The rapid geographic expansion suggests replicability across climates, regulatory systems and farming practices, which is central to scaling decarbonization in global food systems. It also shows how procurement commitments from multinational buyers can create demand signals for lower-carbon fertilizers and justify investment in clean ammonia production and catalytic abatement technologies.
“To transform our food system, we need to collaborate across the food value chain. We are excited to work with first movers like PepsiCo to help make this a reality. Decarbonizing food production will be critical to delivering on the Paris Agreement, and farmers will play a key role in helping us get there,” said Benoit Lamaison, Senior Vice-President for Continental Europe and Product Strategy at Yara.

RELATED ARTICLE: PepsiCo Doubles Regenerative Farming Footprint to Over 1.8 Million Acres: 2023 PepsiCo ESG Report
Governance, Economics and Adoption
From a governance standpoint, alignment between buyers, suppliers and farmers is essential. Clear commitments from food multinationals can reduce risk for fertilizer producers who face capital expenditure decisions on renewable hydrogen, carbon capture and enabling technologies. Policy support is another factor. Clean ammonia production depends on infrastructure, renewable power availability and permitting frameworks that vary across jurisdictions.

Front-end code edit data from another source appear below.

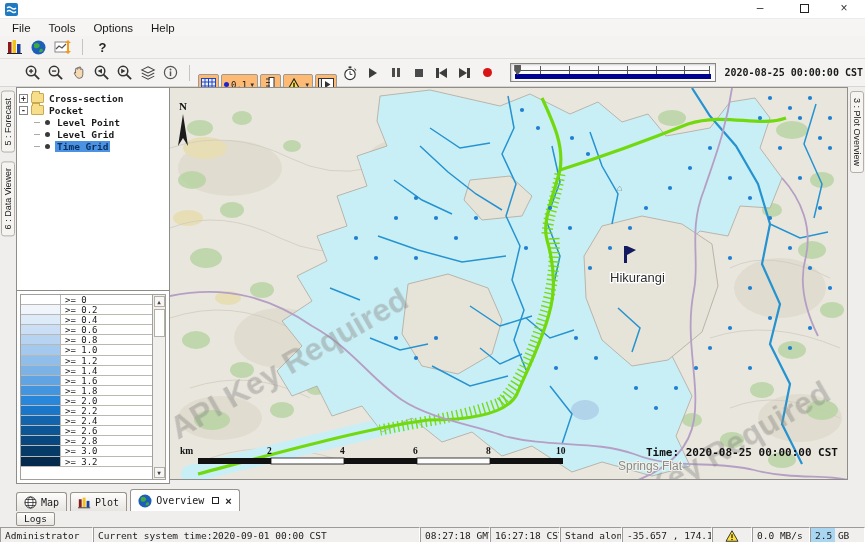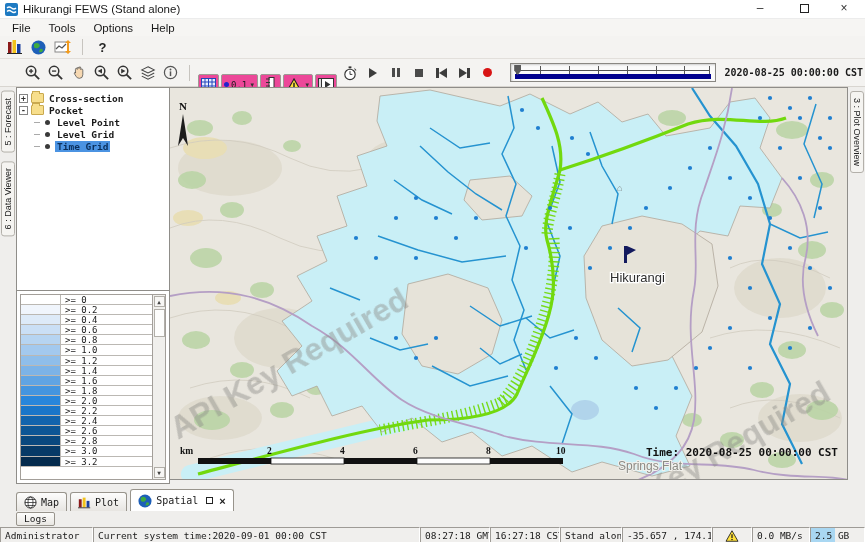--- a/index.html
+++ b/index.html
@@ -102,7 +102,6 @@
       <path d="M2,5 Q4,3 6.5,5 T11,5" stroke="#fff" stroke-width="1.3" fill="none"></path>
       <path d="M2,8.5 Q4,6.5 6.5,8.5 T11,8.5" stroke="#fff" stroke-width="1.3" fill="none"></path>
     </svg>
-  <span class="title-text">Hikurangi FEWS  (Stand alone)</span>
   <div class="win-controls">
     <div class="win-btn">–</div>
     <div class="win-btn"><span class="tab-max" style="display:inline-block;border-width:1px;width:9px;height:9px;vertical-align:middle"></span></div>

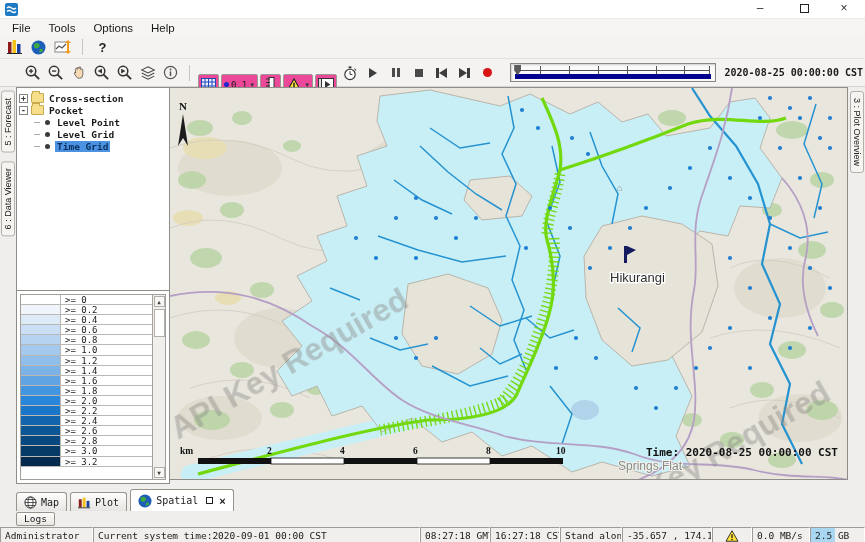--- a/index.html
+++ b/index.html
@@ -21,7 +21,7 @@
   .toolbar1 { height:23px; background:#f4f3f1; border-bottom:1px solid #e2dfdb; display:flex; align-items:center; padding-left:4px; gap:3px; }
   .toolbar2 { height:28px; background:#f4f3f1; border-bottom:1px solid #d8d5d0; display:flex; align-items:center; padding-left:22px; gap:2px; }
   .tbtn { height:21px; min-width:21px; display:flex; align-items:center; justify-content:center; }
-  .tbtn.box { border:1px solid #9d9a94; background:#ec4899; border-radius:2px; padding:0 2px;margin-top:24px; }
+  .tbtn.box { border:1px solid #9d9a94; background:#fdba74; border-radius:2px; padding:0 2px;margin-top:24px; }
   .sep { width:1px; height:16px; background:#c7c4bf; margin:0 6px; }
   .help-q { font:bold 13px "Liberation Sans",sans-serif; color:#222; padding:0 6px; }
   .dd-arrow { font-size:6px; color:#333; margin-left:2px; }

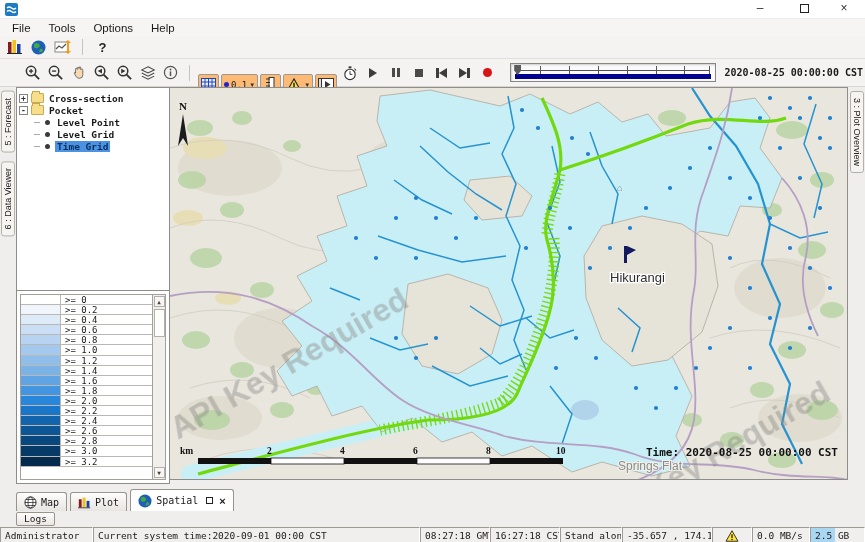--- a/index.html
+++ b/index.html
@@ -634,7 +634,7 @@
         <path d="M3,4 Q6,2 8,4 Q10,6 7,8 Q4,9 3,7 Z" fill="#3faa3f"></path>
         <path d="M9,9 Q12,8 12,11 Q10,13 8,12 Z" fill="#3faa3f"></path>
       </svg>
-    <span>Spatial</span>
+    <span>Overview</span>
     <span class="tab-max"></span>
     <span class="tab-close">×</span>
   </div>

Economics at farm level remains decisive. Reduced carbon does not justify diminished yields or higher input costs. The PepsiCo–Yara approach lowers transition risk by pairing fertilizers with soil diagnostics, advice and digital monitoring rather than requiring farmers to overhaul agronomic practices. Adoption also benefits from established commercial relationships within existing supply chains.
A Blueprint for Systemic Change
The experience to date offers several takeaways for food system transformation. First, procurement commitments can accelerate upstream emissions reductions by co-investing with suppliers and farmers. Second, support matters as much as products. Agronomic advice and digital tools are essential to ensure nutrient efficiency gains. Third, transparency builds credibility. Digital data and monitoring enable verification of emissions outcomes, which investors and policymakers increasingly expect.
Finally, scalability depends on replicability across regions and crop systems. Expanding from Europe to Latin America in a short period suggests adaptability under varied regulatory and climatic conditions.
Global Relevance as Climate Pressure Mounts
As climate constraints intensify and global demand for food increases, models that reduce emissions without compromising productivity become strategically significant. The PepsiCo–Yara collaboration demonstrates how cross-value-chain partnerships can move beyond pilots toward structured decarbonization initiatives that address emissions where they are embedded: on farms and in fertilizer production.
If similar buyer-supplier frameworks expand across crops and regions and if enabling conditions in policy, technology and economics align, the cumulative impact could reshape how the global food system contributes to meeting climate targets.